[[ LISTED ENTRIES, beginning ]]

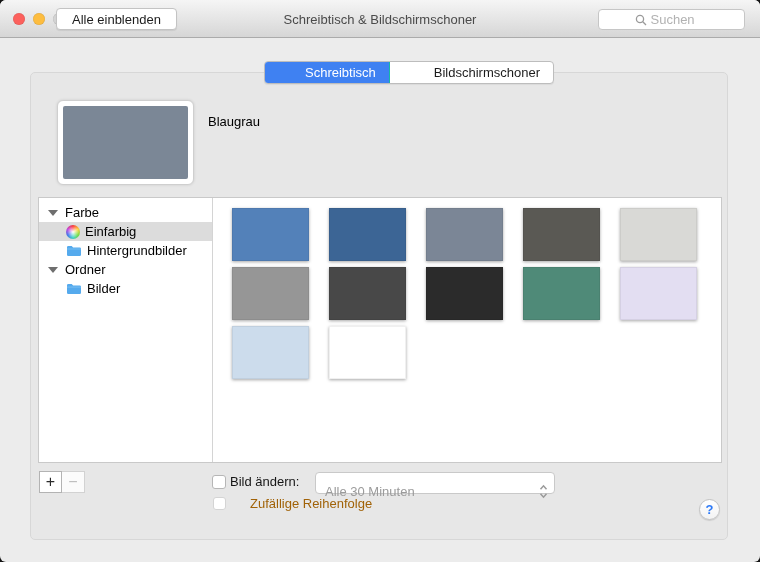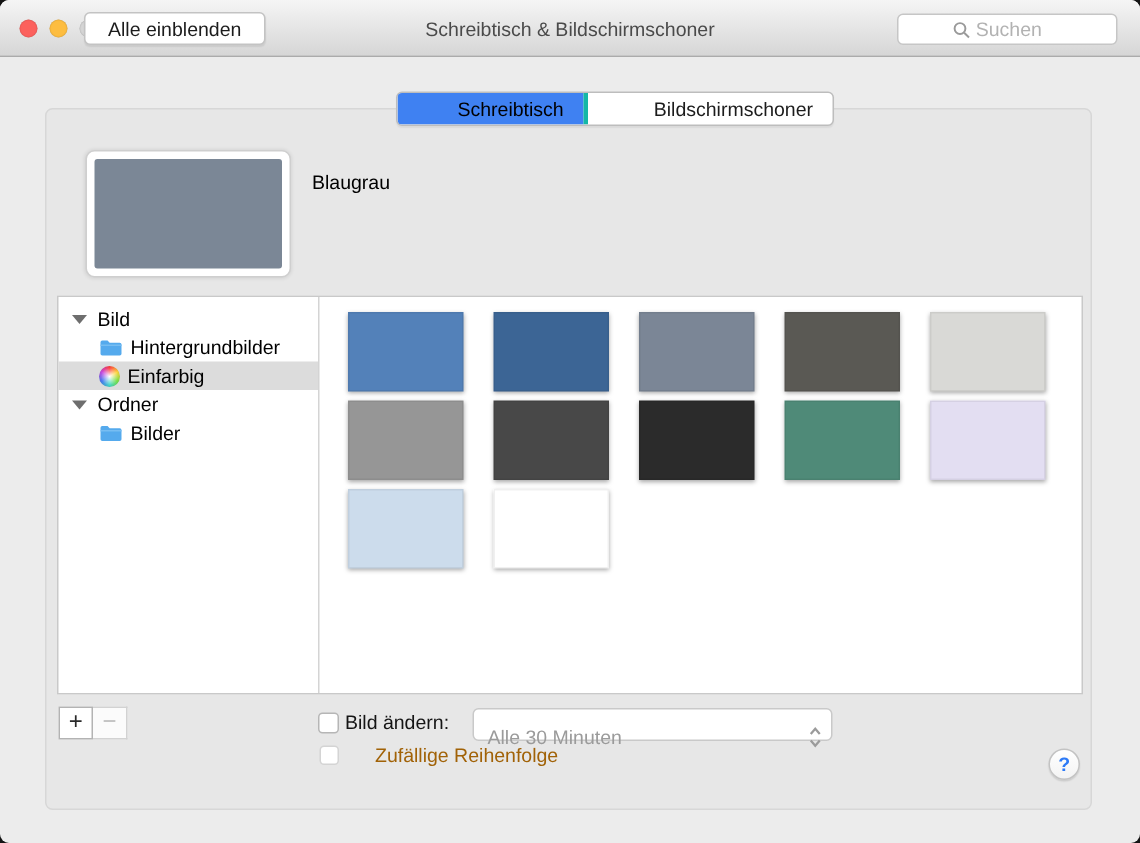--- a/index.html
+++ b/index.html
@@ -38,7 +38,7 @@
                background:#fff; box-shadow:0 1px 1px rgba(0,0,0,.06); z-index:3; }
   .segment { display:flex; align-items:center; justify-content:center; padding:0 13px;
              color:#1c1c1c; cursor:default; }
-  .segment.selected { color:#000000;padding-left:40px; }
+  .segment.selected { color:#ffffff;padding-left:40px; }
   .segment + .segment { border-left:3px solid #14b8a6;padding-left:44px; }
 
   

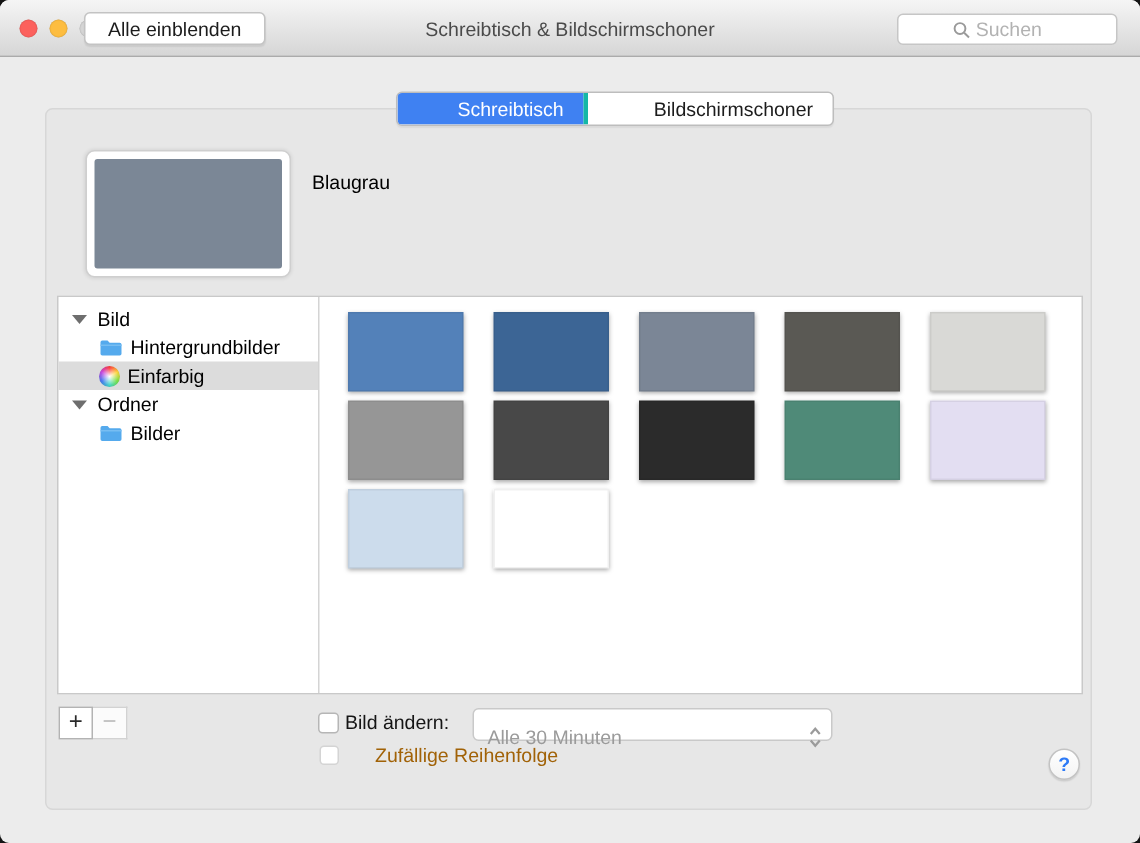--- a/index.html
+++ b/index.html
@@ -39,7 +39,7 @@
   .segment { display:flex; align-items:center; justify-content:center; padding:0 13px;
              color:#1c1c1c; cursor:default; }
   .segment.selected { color:#ffffff;padding-left:40px; }
-  .segment + .segment { border-left:3px solid #14b8a6;padding-left:44px; }
+  .segment + .segment { border-left:1px solid #14b8a6;padding-left:44px; }
 
   
   .preview-well { position:absolute; left:57px; top:100px; width:137px; height:85px;

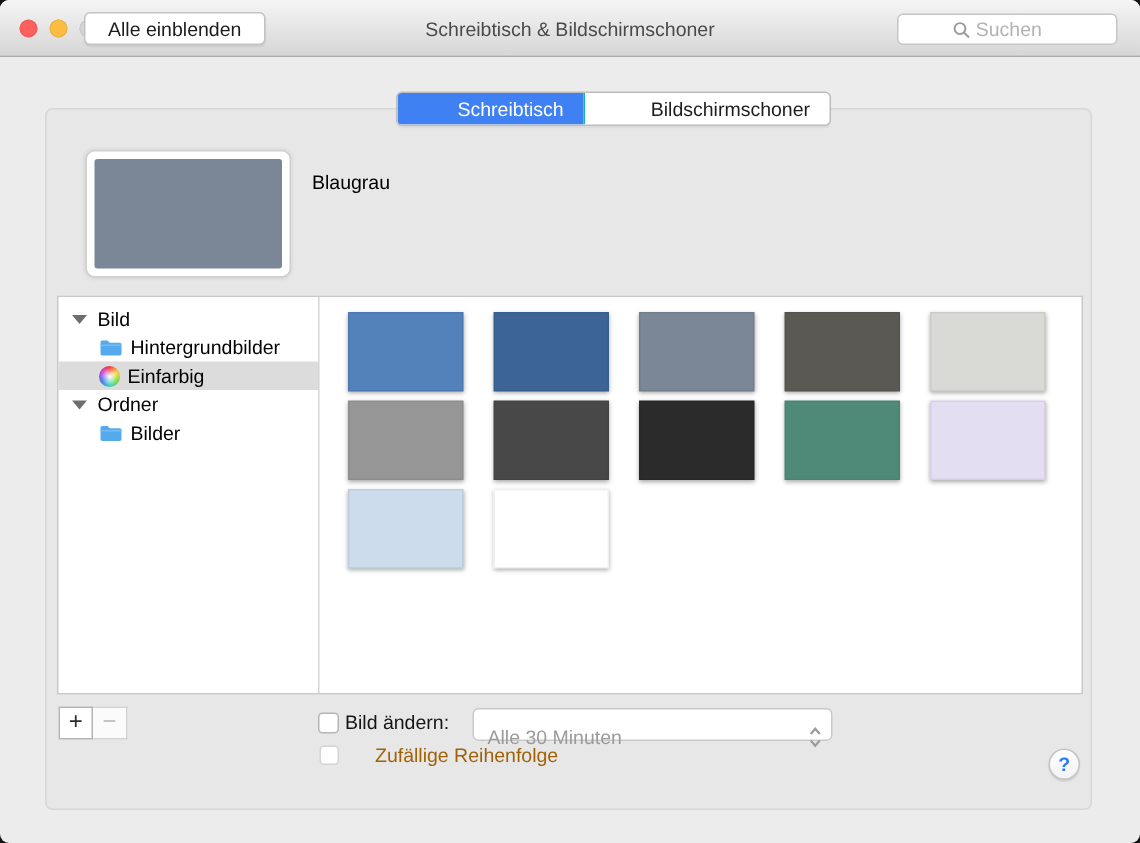--- a/index.html
+++ b/index.html
@@ -136,7 +136,7 @@
     <div class="sidebar">
       <div class="side-row">
         <span class="disclosure"></span>
-        <span>Bild</span>
+        <span>Farbe</span>
       </div>
       <div class="side-row child">
         <svg width="16" height="13" viewBox="0 0 16 13">

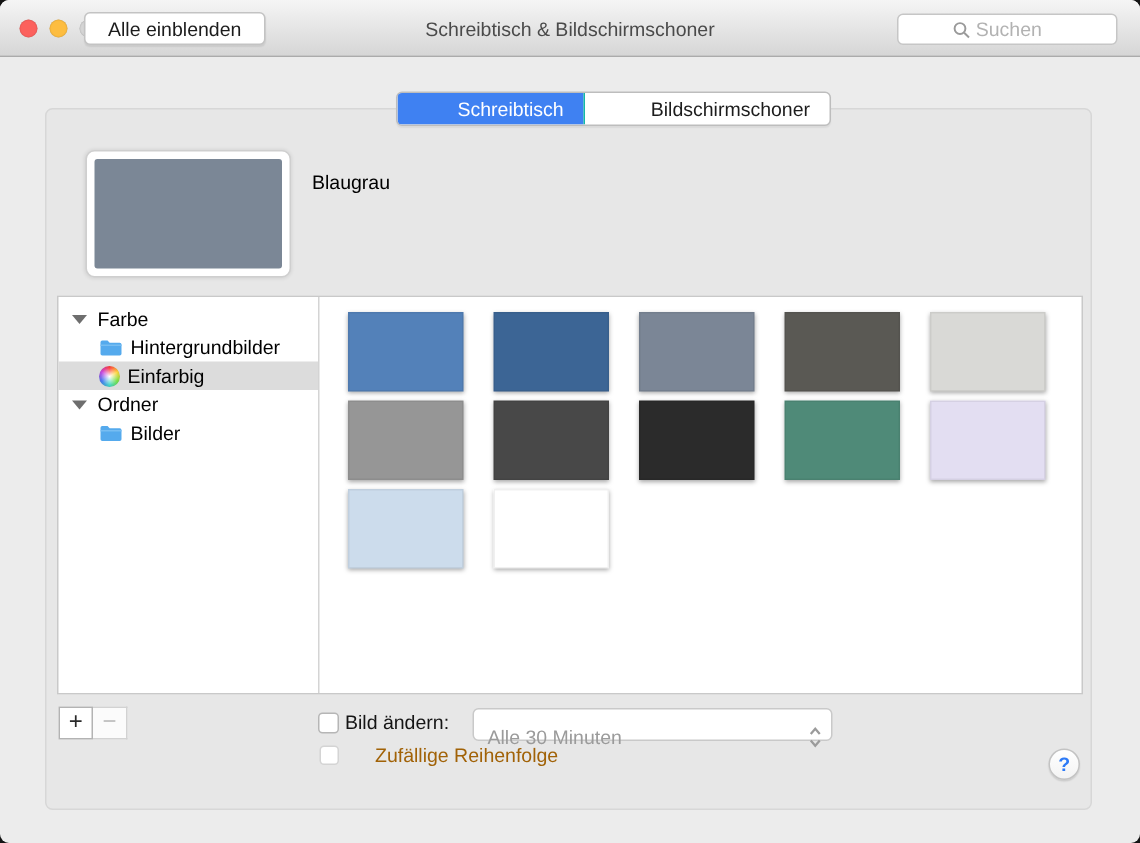--- a/index.html
+++ b/index.html
@@ -138,16 +138,16 @@
         <span class="disclosure"></span>
         <span>Farbe</span>
       </div>
+      <div class="side-row child selected">
+        <span class="color-wheel"></span>
+        <span>Einfarbig</span>
+      </div>
       <div class="side-row child">
         <svg width="16" height="13" viewBox="0 0 16 13">
           <path d="M1 3.2 Q1 2 2.2 2 h3.5 l1.4 1.5 h6.7 Q15 3.5 15 4.7 v6.1 Q15 12 13.8 12 H2.2 Q1 12 1 10.8 Z" fill="#55aaed"></path>
           <path d="M1 4.6 h14 v1 H1 Z" fill="#77bdf2"></path>
         </svg>
         <span>Hintergrundbilder</span>
-      </div>
-      <div class="side-row child selected">
-        <span class="color-wheel"></span>
-        <span>Einfarbig</span>
       </div>
       <div class="side-row">
         <span class="disclosure"></span>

[[ LISTED ENTRIES, end ]]

Please work out how many lines in the listing above contain the string "segment", and answer with that number only.

> [ANSWER]: 8